BEGIN
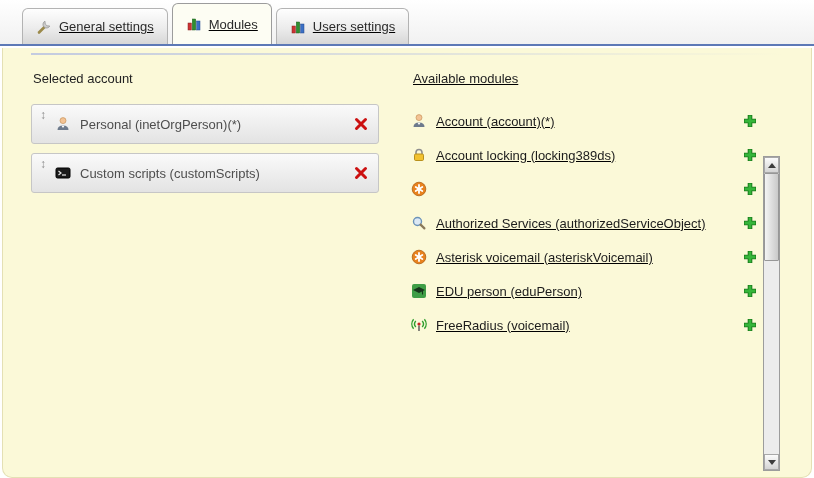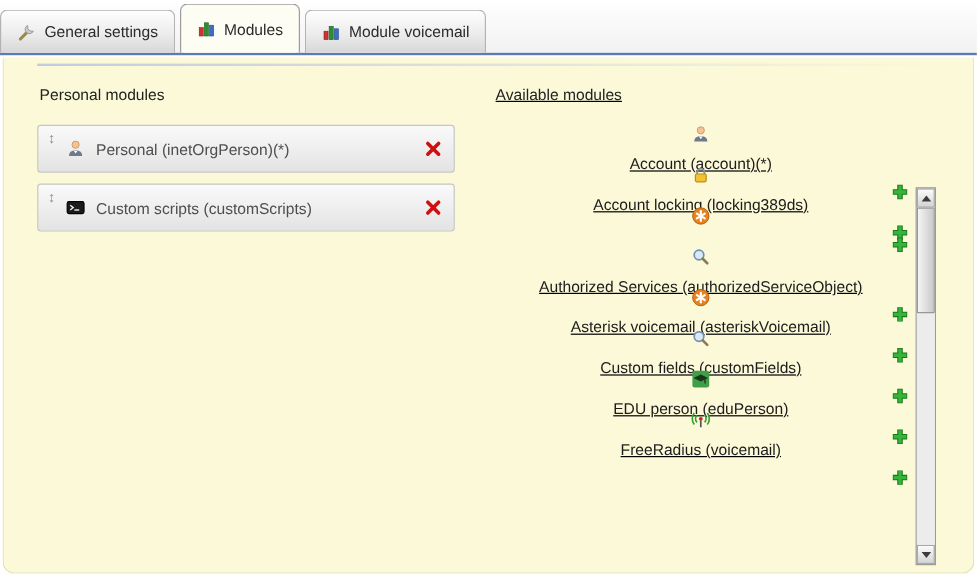"General settings" .tabbar { padding-left: 0 -> 22px; text-decoration: none -> underline }
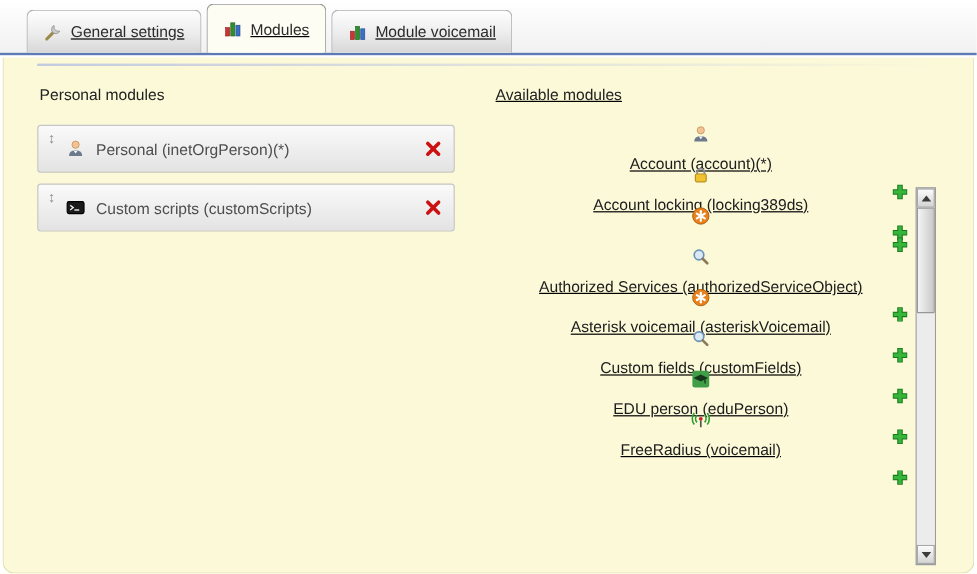"Module voicemail" span { text: Module voicemail -> Users settings }
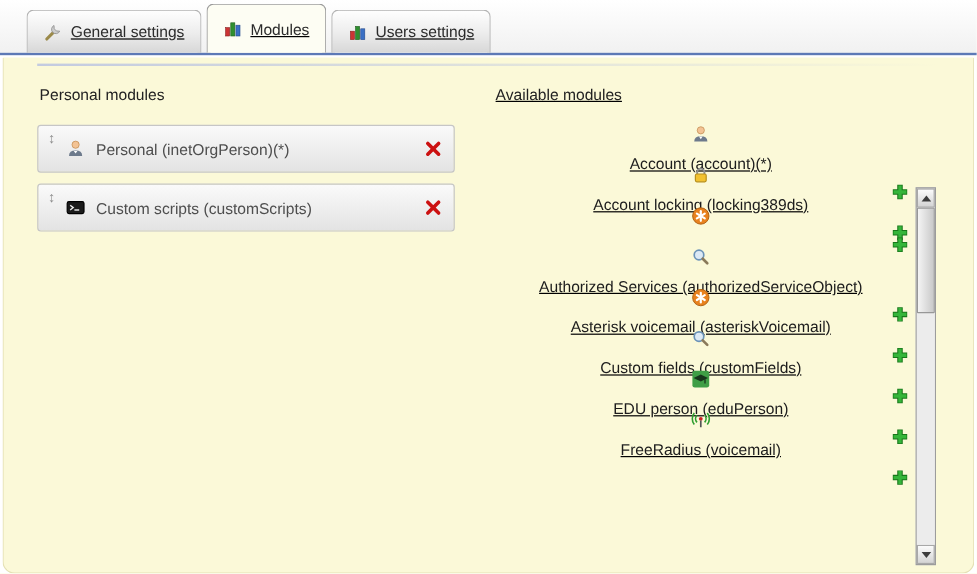"Personal modules" div.col-heading { text: Personal modules -> Selected account }
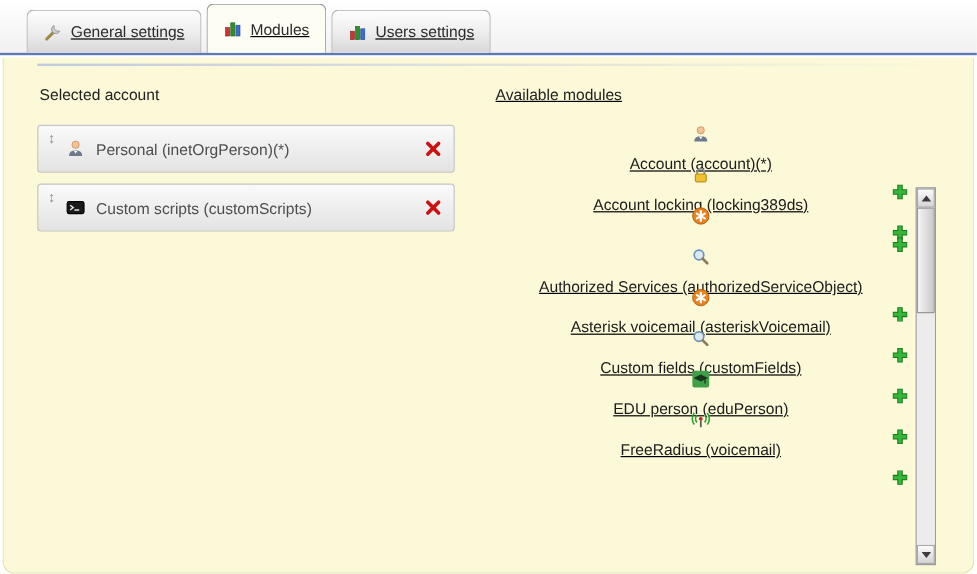"Account (account)(*)" .avail-row { flex-direction: column -> none }
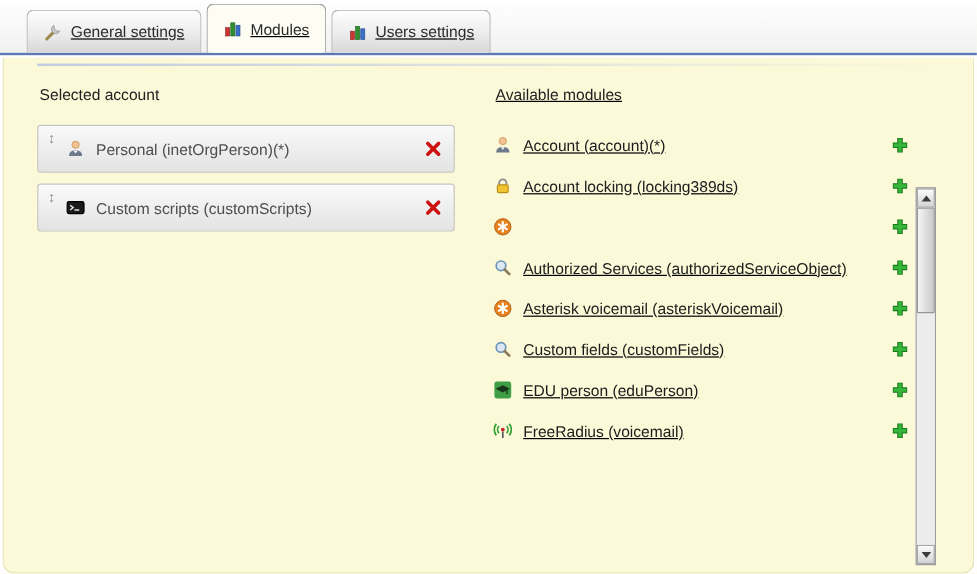"Custom fields (customFields)" div.avail-row { html: <div> <span> <svg> <circle></circle> <path></path> </svg> </span> <span>Custom fields (customFields)</span> <span> <svg> <path></path> <path></path> </svg> </span> </div> -> none }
END
:: TASK GOAL ::
Set down, exactly as written above, each line from the one with "text: Personal modules" through the one with "flex-direction: column ->", and skip the pictures.

:: RESPONSE AREA ::
"Personal modules" div.col-heading { text: Personal modules -> Selected account }
"Account (account)(*)" .avail-row { flex-direction: column -> none }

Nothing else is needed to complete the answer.